Le théologien Eugène Rambert et le professeur Juste Olivier ont laissé leur nom à des rues lausannoises. En leur temps, ils versifiaient: «Ô vieux Léman, toujours le même, Bleu miroir du bleu firmament, Plus on te voit et plus on t’aime, Ô vieux Léman», entonnait le premier. Et le second de faire écho: «Ô bleu Léman, amours de tes rivages Miroir du ciel où tremblent les nuages De ma patrie ô suprême beauté.»Les poètes de passage dégainent aussi leur lyre: «Quant au Léman, c’est la mer de Naples, c’est son ciel bleu, ce sont ses eaux bleues, et plus encore ses montagnes sombres qui semblent superposées les unes aux autres, comme les marches d’un escalier du ciel», écrit Dumas. Et Hugo: «Cette magnifique émeraude du Léman enchâssée dans des montagnes de neige comme dans une orfèvrerie d’argent». Même les cygnes, ces oies dédaigneuses, chatouillent les plumes romantiques: «Pour moi, cygne d’hiver égaré sur tes plages / Qui retourne affronter son ciel chargé d’orages / Puissé-je quelquefois, dans son cristal mouillé / Retremper, ô Léman, mon plumage souillé!» sanglote Lamartine…Il est des manières plus subtiles d’évoquer le berceau lémanique qu’en faisant rimer «bleu» et «cieux». En témoignent La grande eau de Blok et Francioli, et La face cachée du Léman, l’exposition de Plonk & Replonk (lire encadrés). En témoigne aussi A la recherche du lieu de ma naissance (1990), «documentaire semi-autobiographique, semi-poétique, semi-fictionné» de Boris Lehman. Le cinéaste belge est né le 3 mars 1944, à la clinique de La Source, à Lausanne, où ses parents, fuyant la Pologne, puis la Belgique, avaient trouvé asile. A la fin de la guerre, ils sont repartis en Belgique. Boris Lehman a attendu quarante ans pour revenir dans la ville où il a vécu sa première année.

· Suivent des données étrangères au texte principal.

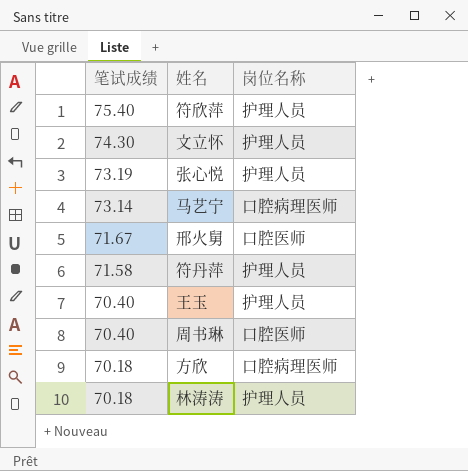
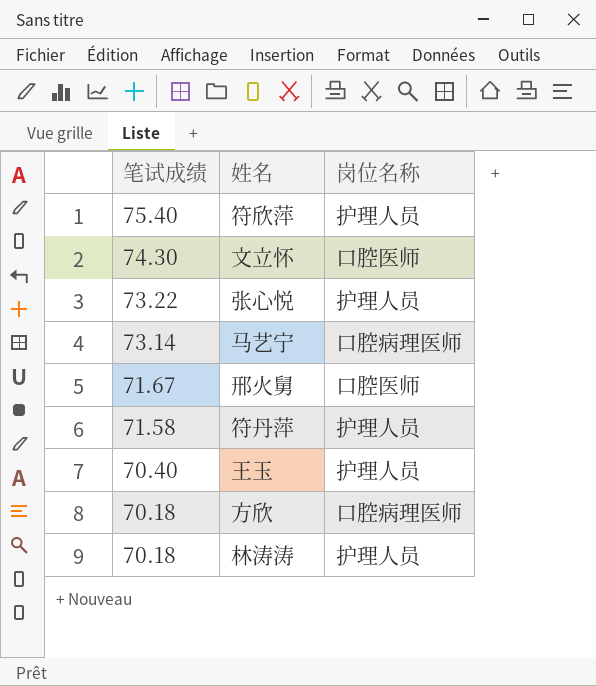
row 周书琳: 70.40 | 口腔医师 -> none
文立怀 | 岗位名称: 护理人员 -> 口腔医师
张心悦 | 笔试成绩: 73.19 -> 73.22

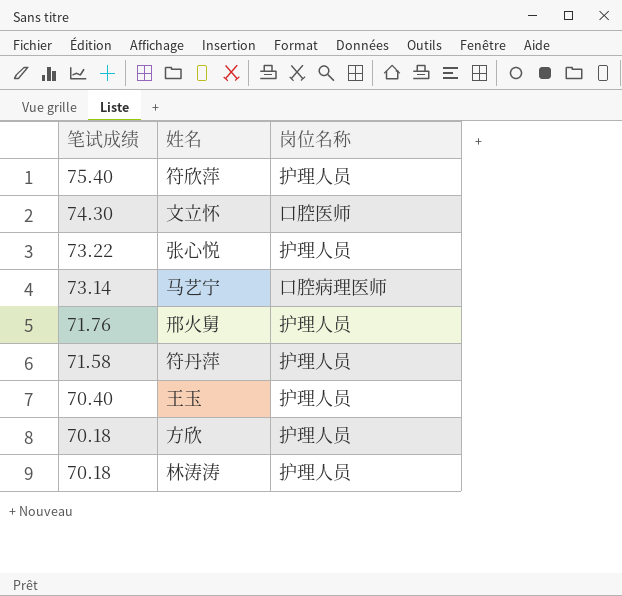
邢火舅 | 笔试成绩: 71.67 -> 71.76
邢火舅 | 岗位名称: 口腔医师 -> 护理人员
方欣 | 岗位名称: 口腔病理医师 -> 护理人员

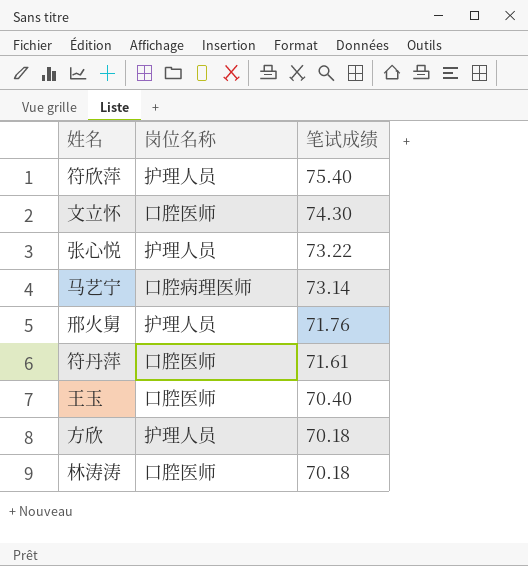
column 笔试成绩 | position: 1 -> 3
符丹萍 | 岗位名称: 护理人员 -> 口腔医师
符丹萍 | 笔试成绩: 71.58 -> 71.61
王玉 | 岗位名称: 护理人员 -> 口腔医师
林涛涛 | 岗位名称: 护理人员 -> 口腔医师

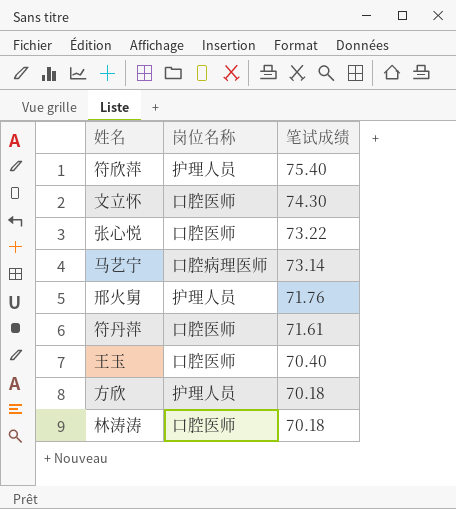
张心悦 | 岗位名称: 护理人员 -> 口腔医师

«Revenir sur un lieu sans souvenir c’était un acte symbolique. Le lac représentait tout ça, le lieu d’origine, le ventre de ma mère, mon nom (Léman/ Lehman)». Le film propose l’allégorie d’un homme qui descend à reculons, de la cathédrale au lac. Trouve-t-il l’apaisement dans les eaux pâles ? «Apaisement, je ne sais pas, médite Boris Lehman. Je dirai plutôt mélancolie. Le soleil ne brillait pas, le lac est souvent caché par la brume.» Le bleu Léman est parfois gris. Il agit sur la conscience du monde comme un imparfait Léthé.